2. Morphologisch-histologische Ebene

HINWEIS: Für diese Analyse ist es notwendig, histologische Schnitte zu verwenden. Der erste Schritt besteht darin, das Gewebe zu sammeln.

  1. Fixierung und Dehydrierung
    1. Verwenden Sie eine Fixierlösung, um die Strukturen zu erhalten. Verwenden Sie für Anuragewebe vorzugsweise Methacarn oder Bouin-Lösung, die über den restlichen Fixierlösungen empfohlen wird (Tabelle 1).
      HINWEIS: Alle Substanzen müssen zum Zeitpunkt der Verwendung gemischt werden.
    2. Kaulquappen oder ein Gewebefragment von 50-100 mg in ein konisches Röhrchen mit 1-2 ml Fixierlösung bei 4 °C für 3 h geben. Waschen Sie das Tuch 30 Minuten lang in der gleichen Menge 70%igen Ethylalkohols.
    3. Legen Sie das Taschentuch in eine frische 70%ige Ethylalkohollösung.
      HINWEIS: Es ist möglich, den Vorgang zu diesem Zeitpunkt für einige Tage zu unterbrechen, bevor Sie mit der Dehydrierung fortfahren.
    4. Dehydrieren Sie das Gewebe in einer Reihe von Alkohollösungen: Ethylalkohol 80% (10 min), Alkohol 90% (10 min), Ethylalkohol 100% (10 min) und Ethylalkohol 100% (10 min).
    5. Diaphanisierung (Clearing) 2 x 10 min in Xylol durchführen.
    6. Das Paraffin in einem Becherglas schmelzen. Weichen Sie das Tuch 10 Minuten lang ein. Entfernen Sie das Gewebe und legen Sie es in eine histologische Form mit geschmolzenem Paraffin.
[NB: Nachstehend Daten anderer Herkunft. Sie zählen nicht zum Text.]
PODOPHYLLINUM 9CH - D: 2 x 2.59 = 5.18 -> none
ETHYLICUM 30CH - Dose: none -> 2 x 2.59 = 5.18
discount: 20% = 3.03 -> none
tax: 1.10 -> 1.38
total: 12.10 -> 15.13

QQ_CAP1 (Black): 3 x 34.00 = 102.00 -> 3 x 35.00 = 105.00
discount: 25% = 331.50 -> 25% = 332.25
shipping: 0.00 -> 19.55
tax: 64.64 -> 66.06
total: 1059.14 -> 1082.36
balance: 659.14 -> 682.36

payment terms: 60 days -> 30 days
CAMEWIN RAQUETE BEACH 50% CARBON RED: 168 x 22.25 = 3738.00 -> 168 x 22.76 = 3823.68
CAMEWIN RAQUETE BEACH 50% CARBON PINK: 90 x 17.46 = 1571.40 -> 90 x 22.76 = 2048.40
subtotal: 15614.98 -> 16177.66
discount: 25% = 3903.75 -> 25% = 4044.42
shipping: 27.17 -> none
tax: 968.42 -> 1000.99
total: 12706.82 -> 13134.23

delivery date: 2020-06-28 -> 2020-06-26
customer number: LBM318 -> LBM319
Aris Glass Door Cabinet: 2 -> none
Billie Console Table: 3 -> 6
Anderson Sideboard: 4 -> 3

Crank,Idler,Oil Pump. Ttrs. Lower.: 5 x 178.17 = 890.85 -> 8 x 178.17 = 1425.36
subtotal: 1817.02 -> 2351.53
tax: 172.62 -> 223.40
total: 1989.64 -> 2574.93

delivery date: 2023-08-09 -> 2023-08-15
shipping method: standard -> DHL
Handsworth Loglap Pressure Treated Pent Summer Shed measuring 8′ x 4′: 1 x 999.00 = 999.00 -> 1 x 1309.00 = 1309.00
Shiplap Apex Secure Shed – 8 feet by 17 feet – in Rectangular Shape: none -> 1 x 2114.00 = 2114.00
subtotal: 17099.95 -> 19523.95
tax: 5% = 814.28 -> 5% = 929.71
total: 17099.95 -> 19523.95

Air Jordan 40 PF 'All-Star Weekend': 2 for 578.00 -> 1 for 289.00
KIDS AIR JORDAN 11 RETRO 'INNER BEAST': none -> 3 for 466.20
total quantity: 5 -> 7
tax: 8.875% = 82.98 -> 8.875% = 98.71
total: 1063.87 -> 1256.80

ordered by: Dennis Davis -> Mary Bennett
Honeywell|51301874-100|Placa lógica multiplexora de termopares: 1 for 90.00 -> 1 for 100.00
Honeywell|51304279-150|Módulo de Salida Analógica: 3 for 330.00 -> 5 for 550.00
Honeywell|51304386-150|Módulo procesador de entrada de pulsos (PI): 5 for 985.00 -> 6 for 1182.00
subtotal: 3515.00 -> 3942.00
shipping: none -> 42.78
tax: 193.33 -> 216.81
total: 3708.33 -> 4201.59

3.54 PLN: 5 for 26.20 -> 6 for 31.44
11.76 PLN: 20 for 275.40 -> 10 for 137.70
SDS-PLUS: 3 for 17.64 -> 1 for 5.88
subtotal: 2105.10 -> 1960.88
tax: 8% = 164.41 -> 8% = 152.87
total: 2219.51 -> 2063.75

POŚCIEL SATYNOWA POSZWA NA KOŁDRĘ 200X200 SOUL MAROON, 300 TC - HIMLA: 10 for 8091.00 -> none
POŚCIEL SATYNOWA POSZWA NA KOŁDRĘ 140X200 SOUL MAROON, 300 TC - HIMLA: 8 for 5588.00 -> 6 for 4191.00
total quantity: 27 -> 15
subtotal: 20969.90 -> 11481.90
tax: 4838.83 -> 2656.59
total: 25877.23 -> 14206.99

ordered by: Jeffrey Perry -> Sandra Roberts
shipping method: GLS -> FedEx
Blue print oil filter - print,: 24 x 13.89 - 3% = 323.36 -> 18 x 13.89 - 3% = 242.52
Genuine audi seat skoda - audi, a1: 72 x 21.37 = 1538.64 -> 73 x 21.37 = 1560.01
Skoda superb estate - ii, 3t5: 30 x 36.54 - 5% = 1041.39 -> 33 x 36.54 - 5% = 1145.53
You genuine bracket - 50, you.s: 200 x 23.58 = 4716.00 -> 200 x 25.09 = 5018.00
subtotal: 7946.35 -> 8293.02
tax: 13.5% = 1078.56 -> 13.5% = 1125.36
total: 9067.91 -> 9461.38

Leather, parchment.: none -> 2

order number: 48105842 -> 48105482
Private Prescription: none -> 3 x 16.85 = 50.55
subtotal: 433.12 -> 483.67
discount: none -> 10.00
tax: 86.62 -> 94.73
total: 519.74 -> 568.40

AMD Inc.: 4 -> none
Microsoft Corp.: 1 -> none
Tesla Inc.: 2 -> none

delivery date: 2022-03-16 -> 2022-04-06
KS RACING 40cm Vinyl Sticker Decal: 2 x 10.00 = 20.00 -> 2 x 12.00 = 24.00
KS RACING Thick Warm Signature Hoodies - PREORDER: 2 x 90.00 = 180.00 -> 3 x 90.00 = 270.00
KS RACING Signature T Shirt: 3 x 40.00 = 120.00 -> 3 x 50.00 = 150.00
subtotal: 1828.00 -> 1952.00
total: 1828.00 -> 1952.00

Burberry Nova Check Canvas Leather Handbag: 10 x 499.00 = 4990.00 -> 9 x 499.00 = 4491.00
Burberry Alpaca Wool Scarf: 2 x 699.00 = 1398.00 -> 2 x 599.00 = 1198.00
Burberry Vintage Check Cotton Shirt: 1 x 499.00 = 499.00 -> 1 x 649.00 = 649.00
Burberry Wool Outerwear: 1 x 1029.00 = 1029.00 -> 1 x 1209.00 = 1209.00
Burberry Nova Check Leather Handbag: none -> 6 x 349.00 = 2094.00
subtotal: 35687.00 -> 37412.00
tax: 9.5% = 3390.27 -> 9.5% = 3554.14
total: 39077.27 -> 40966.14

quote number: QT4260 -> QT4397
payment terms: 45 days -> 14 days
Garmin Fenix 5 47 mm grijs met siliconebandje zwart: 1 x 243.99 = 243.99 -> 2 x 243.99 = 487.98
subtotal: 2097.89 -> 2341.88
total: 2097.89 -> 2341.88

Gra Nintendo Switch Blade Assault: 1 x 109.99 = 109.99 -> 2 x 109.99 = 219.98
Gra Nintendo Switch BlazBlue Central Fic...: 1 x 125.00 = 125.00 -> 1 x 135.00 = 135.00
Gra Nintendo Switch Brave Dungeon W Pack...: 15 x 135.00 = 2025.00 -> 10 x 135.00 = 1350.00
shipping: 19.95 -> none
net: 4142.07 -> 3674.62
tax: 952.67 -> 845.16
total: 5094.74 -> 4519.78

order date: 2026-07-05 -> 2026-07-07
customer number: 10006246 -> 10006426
Warten Sie, bis es bei Raumtemperatur fest geworden ist.
    7. Legen Sie 3 μm-Schnitte, die auf einem rotierenden Mikrotom erstellt wurden, auf einen Objektträger.
  2. Histometrische Analyse
    1. Die Gewebeschnitte werden mit Hämatoxylin-Eosin31 eingefärbt.
    2. Verwenden Sie 10-20 Mikroaufnahmen für Messungen mit einem 100-fach-Objektiv in einem Lichtmikroskop. Analysieren Sie 5-10 Leberzellen in jeder Mikroaufnahme.
      HINWEIS: Hier wurde die Leber als Modell verwendet, um die Technik zu beschreiben. Es ist möglich, andere Gewebe zu verwenden; Stellen Sie sicher, dass das Objektiv des zu verwendenden Lichtmikroskops für die Art des Gewebes geeignet ist. Es ist notwendig, die zu messenden Zellen sehen und identifizieren zu können.
  3. Histopathologie
    1. Nach der Färbung der Gewebeschnitte mit Hämatoxylin-Eosin32 sind 5-10 histologische Schnitte unter 10x-, 20x-, 40x- und 100x-Objektiven zu untersuchen.
    2. Suchen Sie nach Gewebeveränderungen und schätzen Sie den Grad der Gewebeveränderungen (DTC) Index, wie von Bernet et al.32 unter Verwendung von Gleichung (4) beschrieben:
      DTC = Σalt. (ein × W)    (4)
      wobei Σalt die Summe der Änderung ist; a steht für die Schadensstufe (0, nicht vorhanden; 1, niedrig; 2, mäßig; 3, hoch); und w steht für den Grad der Reversibilität des Schadens (1, reversibel; 2, teilweise reversibel; 3, irreversibel).
      HINWEIS: Hier wurde die Leber als Modell verwendet, um die Technik zu beschreiben. Es ist möglich, andere Gewebe zu verwenden; Stellen Sie sicher, dass das Objektiv des zu verwendenden Lichtmikroskops für die Art des Gewebes geeignet ist.
  4. Pigmentäres System
    1. Nach dem Färben der Objektträger mit Hämatoxylin-Eosin werden 10-20 Mikroaufnahmen mit einem 20-fachen Objektiv untersucht.
    2. Quantifizieren Sie die von Melanin eingenommene Fläche durch Messung von Unterschieden in der Färbeintensität mit der Image Pro-Plus-Software nach Santos et al.33.
    3. Öffnen Sie die Software Image Pro Plus 6.0®.
    4. Wählen Sie Menü und Symbolleiste: Biologisch.
    5. Wählen Sie die räumliche Kalibrierung der Vergrößerung, die für die Aufnahme der Mikroaufnahmen verwendet wird.
    6. Öffnen Sie ein histologisches Bild.
    7. Wählen Sie Werkzeuganzahl | Messen Sie Objekte.
    8. Klicken Sie auf die Schaltfläche Farben auswählen .
    9. Wählen Sie das Pipettenwerkzeug aus und markieren Sie die Farbe, die im Bild gemessen werden soll.
    10. Schließen Sie das Fenster und klicken Sie auf Anzahl.
    11. Wählen Sie Ansicht | Statistiken , um die Ergebnisse zu sehen.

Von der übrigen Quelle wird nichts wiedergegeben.